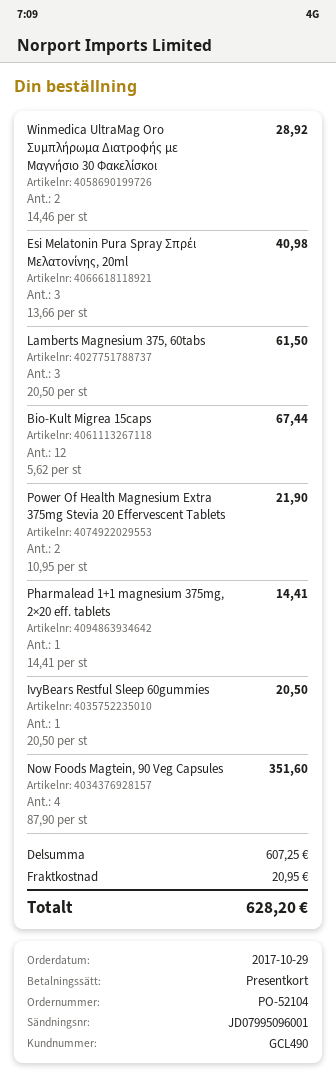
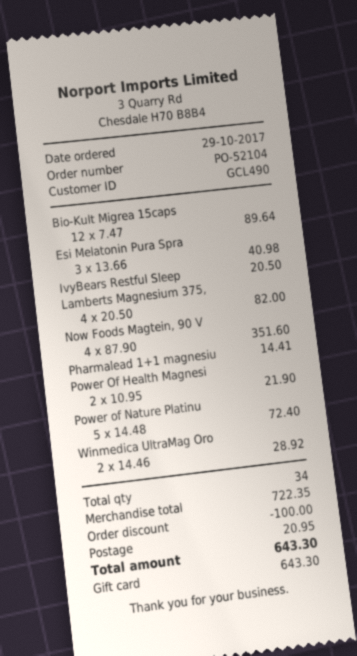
Lamberts Magnesium 375, 60tabs: 3 x 20.50 = 61.50 -> 4 x 20.50 = 82.00
Bio-Kult Migrea 15caps: 12 x 5.62 = 67.44 -> 12 x 7.47 = 89.64
Power of Nature Platinu: none -> 5 x 14.48 = 72.40
subtotal: 607.25 -> 722.35
discount: none -> 100.00
total: 628.20 -> 643.30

━━━━━━━━

WHAT NEEDS TO BE DONE
Output the records above in their entirety and exactly, leaving out all images.

ANSWER TO THE EXERCISE
Lamberts Magnesium 375, 60tabs: 3 x 20.50 = 61.50 -> 4 x 20.50 = 82.00
Bio-Kult Migrea 15caps: 12 x 5.62 = 67.44 -> 12 x 7.47 = 89.64
Power of Nature Platinu: none -> 5 x 14.48 = 72.40
subtotal: 607.25 -> 722.35
discount: none -> 100.00
total: 628.20 -> 643.30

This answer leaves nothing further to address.